### [Task]
Restate the entries below without a single change.

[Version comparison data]
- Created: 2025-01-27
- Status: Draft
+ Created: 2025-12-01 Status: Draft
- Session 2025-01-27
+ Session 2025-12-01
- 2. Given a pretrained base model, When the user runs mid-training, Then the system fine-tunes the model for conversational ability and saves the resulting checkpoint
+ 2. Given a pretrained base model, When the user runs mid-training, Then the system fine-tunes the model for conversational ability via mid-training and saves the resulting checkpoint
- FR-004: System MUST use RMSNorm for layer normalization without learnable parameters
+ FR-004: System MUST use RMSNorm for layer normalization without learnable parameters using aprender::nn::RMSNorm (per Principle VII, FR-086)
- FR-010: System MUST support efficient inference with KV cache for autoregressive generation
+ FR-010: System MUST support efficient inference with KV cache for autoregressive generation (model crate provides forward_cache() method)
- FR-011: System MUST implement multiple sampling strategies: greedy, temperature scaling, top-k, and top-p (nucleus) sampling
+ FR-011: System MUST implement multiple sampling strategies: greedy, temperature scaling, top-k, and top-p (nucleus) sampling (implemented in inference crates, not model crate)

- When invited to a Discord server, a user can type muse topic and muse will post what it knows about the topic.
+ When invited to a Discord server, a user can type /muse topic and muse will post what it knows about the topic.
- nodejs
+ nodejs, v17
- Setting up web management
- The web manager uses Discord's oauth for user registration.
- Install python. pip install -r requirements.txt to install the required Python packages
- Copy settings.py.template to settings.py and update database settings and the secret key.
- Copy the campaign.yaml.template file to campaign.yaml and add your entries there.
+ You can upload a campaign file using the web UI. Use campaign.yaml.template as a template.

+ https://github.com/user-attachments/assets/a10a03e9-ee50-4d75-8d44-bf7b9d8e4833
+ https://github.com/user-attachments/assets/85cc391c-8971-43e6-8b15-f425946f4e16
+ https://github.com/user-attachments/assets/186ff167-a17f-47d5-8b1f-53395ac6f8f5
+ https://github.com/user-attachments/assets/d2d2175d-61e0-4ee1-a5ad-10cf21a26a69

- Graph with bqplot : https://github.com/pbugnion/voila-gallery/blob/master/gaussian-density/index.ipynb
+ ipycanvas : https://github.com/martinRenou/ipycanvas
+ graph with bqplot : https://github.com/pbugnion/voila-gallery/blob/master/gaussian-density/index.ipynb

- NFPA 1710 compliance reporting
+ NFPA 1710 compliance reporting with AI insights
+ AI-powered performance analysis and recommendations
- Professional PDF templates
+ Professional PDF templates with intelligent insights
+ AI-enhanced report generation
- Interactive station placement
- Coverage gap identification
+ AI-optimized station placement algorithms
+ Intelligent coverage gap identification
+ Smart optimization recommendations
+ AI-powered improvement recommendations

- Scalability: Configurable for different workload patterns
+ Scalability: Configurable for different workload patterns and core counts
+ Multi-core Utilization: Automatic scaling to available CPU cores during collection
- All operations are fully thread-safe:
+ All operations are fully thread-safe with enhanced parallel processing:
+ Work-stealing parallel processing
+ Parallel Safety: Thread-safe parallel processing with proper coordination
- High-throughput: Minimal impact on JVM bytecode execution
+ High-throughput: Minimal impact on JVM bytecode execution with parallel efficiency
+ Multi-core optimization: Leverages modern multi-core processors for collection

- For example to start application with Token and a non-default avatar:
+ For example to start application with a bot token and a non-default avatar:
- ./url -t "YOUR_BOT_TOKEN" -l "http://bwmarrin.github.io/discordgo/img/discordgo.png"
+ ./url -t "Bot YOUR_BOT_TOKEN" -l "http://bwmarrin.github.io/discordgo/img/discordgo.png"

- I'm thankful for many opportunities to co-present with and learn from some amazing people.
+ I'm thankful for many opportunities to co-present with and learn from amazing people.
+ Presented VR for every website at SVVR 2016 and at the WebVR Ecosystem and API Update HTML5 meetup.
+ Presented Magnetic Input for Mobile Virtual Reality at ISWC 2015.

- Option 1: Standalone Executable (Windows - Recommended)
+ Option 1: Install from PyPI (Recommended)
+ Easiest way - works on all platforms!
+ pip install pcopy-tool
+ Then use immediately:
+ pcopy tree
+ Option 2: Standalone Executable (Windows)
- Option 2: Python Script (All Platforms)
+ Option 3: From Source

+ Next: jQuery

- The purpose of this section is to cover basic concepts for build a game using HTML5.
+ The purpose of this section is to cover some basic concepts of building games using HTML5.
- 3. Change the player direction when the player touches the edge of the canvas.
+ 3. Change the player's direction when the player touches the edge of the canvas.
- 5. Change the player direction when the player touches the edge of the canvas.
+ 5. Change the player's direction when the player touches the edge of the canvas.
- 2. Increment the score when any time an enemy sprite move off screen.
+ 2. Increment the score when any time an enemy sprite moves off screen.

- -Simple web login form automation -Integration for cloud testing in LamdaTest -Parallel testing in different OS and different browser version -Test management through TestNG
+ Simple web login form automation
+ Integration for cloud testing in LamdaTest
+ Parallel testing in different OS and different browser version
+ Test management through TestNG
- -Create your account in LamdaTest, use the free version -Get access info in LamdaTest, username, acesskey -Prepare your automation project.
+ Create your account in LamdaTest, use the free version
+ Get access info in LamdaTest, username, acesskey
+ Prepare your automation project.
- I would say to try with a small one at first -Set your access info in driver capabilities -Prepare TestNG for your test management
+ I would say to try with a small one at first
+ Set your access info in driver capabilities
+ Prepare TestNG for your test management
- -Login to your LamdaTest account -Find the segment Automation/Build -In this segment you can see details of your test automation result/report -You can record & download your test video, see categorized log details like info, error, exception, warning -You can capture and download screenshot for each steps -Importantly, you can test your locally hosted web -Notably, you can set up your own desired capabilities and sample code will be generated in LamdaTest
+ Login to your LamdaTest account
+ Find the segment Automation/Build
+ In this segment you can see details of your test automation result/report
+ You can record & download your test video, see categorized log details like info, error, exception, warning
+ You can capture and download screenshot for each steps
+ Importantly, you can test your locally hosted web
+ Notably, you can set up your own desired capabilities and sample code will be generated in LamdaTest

### [Answer to this exercise]
- Created: 2025-01-27
- Status: Draft
+ Created: 2025-12-01 Status: Draft
- Session 2025-01-27
+ Session 2025-12-01
- 2. Given a pretrained base model, When the user runs mid-training, Then the system fine-tunes the model for conversational ability and saves the resulting checkpoint
+ 2. Given a pretrained base model, When the user runs mid-training, Then the system fine-tunes the model for conversational ability via mid-training and saves the resulting checkpoint
- FR-004: System MUST use RMSNorm for layer normalization without learnable parameters
+ FR-004: System MUST use RMSNorm for layer normalization without learnable parameters using aprender::nn::RMSNorm (per Principle VII, FR-086)
- FR-010: System MUST support efficient inference with KV cache for autoregressive generation
+ FR-010: System MUST support efficient inference with KV cache for autoregressive generation (model crate provides forward_cache() method)
- FR-011: System MUST implement multiple sampling strategies: greedy, temperature scaling, top-k, and top-p (nucleus) sampling
+ FR-011: System MUST implement multiple sampling strategies: greedy, temperature scaling, top-k, and top-p (nucleus) sampling (implemented in inference crates, not model crate)

- When invited to a Discord server, a user can type muse topic and muse will post what it knows about the topic.
+ When invited to a Discord server, a user can type /muse topic and muse will post what it knows about the topic.
- nodejs
+ nodejs, v17
- Setting up web management
- The web manager uses Discord's oauth for user registration.
- Install python. pip install -r requirements.txt to install the required Python packages
- Copy settings.py.template to settings.py and update database settings and the secret key.
- Copy the campaign.yaml.template file to campaign.yaml and add your entries there.
+ You can upload a campaign file using the web UI. Use campaign.yaml.template as a template.

+ https://github.com/user-attachments/assets/a10a03e9-ee50-4d75-8d44-bf7b9d8e4833
+ https://github.com/user-attachments/assets/85cc391c-8971-43e6-8b15-f425946f4e16
+ https://github.com/user-attachments/assets/186ff167-a17f-47d5-8b1f-53395ac6f8f5
+ https://github.com/user-attachments/assets/d2d2175d-61e0-4ee1-a5ad-10cf21a26a69

- Graph with bqplot : https://github.com/pbugnion/voila-gallery/blob/master/gaussian-density/index.ipynb
+ ipycanvas : https://github.com/martinRenou/ipycanvas
+ graph with bqplot : https://github.com/pbugnion/voila-gallery/blob/master/gaussian-density/index.ipynb

- NFPA 1710 compliance reporting
+ NFPA 1710 compliance reporting with AI insights
+ AI-powered performance analysis and recommendations
- Professional PDF templates
+ Professional PDF templates with intelligent insights
+ AI-enhanced report generation
- Interactive station placement
- Coverage gap identification
+ AI-optimized station placement algorithms
+ Intelligent coverage gap identification
+ Smart optimization recommendations
+ AI-powered improvement recommendations

- Scalability: Configurable for different workload patterns
+ Scalability: Configurable for different workload patterns and core counts
+ Multi-core Utilization: Automatic scaling to available CPU cores during collection
- All operations are fully thread-safe:
+ All operations are fully thread-safe with enhanced parallel processing:
+ Work-stealing parallel processing
+ Parallel Safety: Thread-safe parallel processing with proper coordination
- High-throughput: Minimal impact on JVM bytecode execution
+ High-throughput: Minimal impact on JVM bytecode execution with parallel efficiency
+ Multi-core optimization: Leverages modern multi-core processors for collection

- For example to start application with Token and a non-default avatar:
+ For example to start application with a bot token and a non-default avatar:
- ./url -t "YOUR_BOT_TOKEN" -l "http://bwmarrin.github.io/discordgo/img/discordgo.png"
+ ./url -t "Bot YOUR_BOT_TOKEN" -l "http://bwmarrin.github.io/discordgo/img/discordgo.png"

- I'm thankful for many opportunities to co-present with and learn from some amazing people.
+ I'm thankful for many opportunities to co-present with and learn from amazing people.
+ Presented VR for every website at SVVR 2016 and at the WebVR Ecosystem and API Update HTML5 meetup.
+ Presented Magnetic Input for Mobile Virtual Reality at ISWC 2015.

- Option 1: Standalone Executable (Windows - Recommended)
+ Option 1: Install from PyPI (Recommended)
+ Easiest way - works on all platforms!
+ pip install pcopy-tool
+ Then use immediately:
+ pcopy tree
+ Option 2: Standalone Executable (Windows)
- Option 2: Python Script (All Platforms)
+ Option 3: From Source

+ Next: jQuery

- The purpose of this section is to cover basic concepts for build a game using HTML5.
+ The purpose of this section is to cover some basic concepts of building games using HTML5.
- 3. Change the player direction when the player touches the edge of the canvas.
+ 3. Change the player's direction when the player touches the edge of the canvas.
- 5. Change the player direction when the player touches the edge of the canvas.
+ 5. Change the player's direction when the player touches the edge of the canvas.
- 2. Increment the score when any time an enemy sprite move off screen.
+ 2. Increment the score when any time an enemy sprite moves off screen.

- -Simple web login form automation -Integration for cloud testing in LamdaTest -Parallel testing in different OS and different browser version -Test management through TestNG
+ Simple web login form automation
+ Integration for cloud testing in LamdaTest
+ Parallel testing in different OS and different browser version
+ Test management through TestNG
- -Create your account in LamdaTest, use the free version -Get access info in LamdaTest, username, acesskey -Prepare your automation project.
+ Create your account in LamdaTest, use the free version
+ Get access info in LamdaTest, username, acesskey
+ Prepare your automation project.
- I would say to try with a small one at first -Set your access info in driver capabilities -Prepare TestNG for your test management
+ I would say to try with a small one at first
+ Set your access info in driver capabilities
+ Prepare TestNG for your test management
- -Login to your LamdaTest account -Find the segment Automation/Build -In this segment you can see details of your test automation result/report -You can record & download your test video, see categorized log details like info, error, exception, warning -You can capture and download screenshot for each steps -Importantly, you can test your locally hosted web -Notably, you can set up your own desired capabilities and sample code will be generated in LamdaTest
+ Login to your LamdaTest account
+ Find the segment Automation/Build
+ In this segment you can see details of your test automation result/report
+ You can record & download your test video, see categorized log details like info, error, exception, warning
+ You can capture and download screenshot for each steps
+ Importantly, you can test your locally hosted web
+ Notably, you can set up your own desired capabilities and sample code will be generated in LamdaTest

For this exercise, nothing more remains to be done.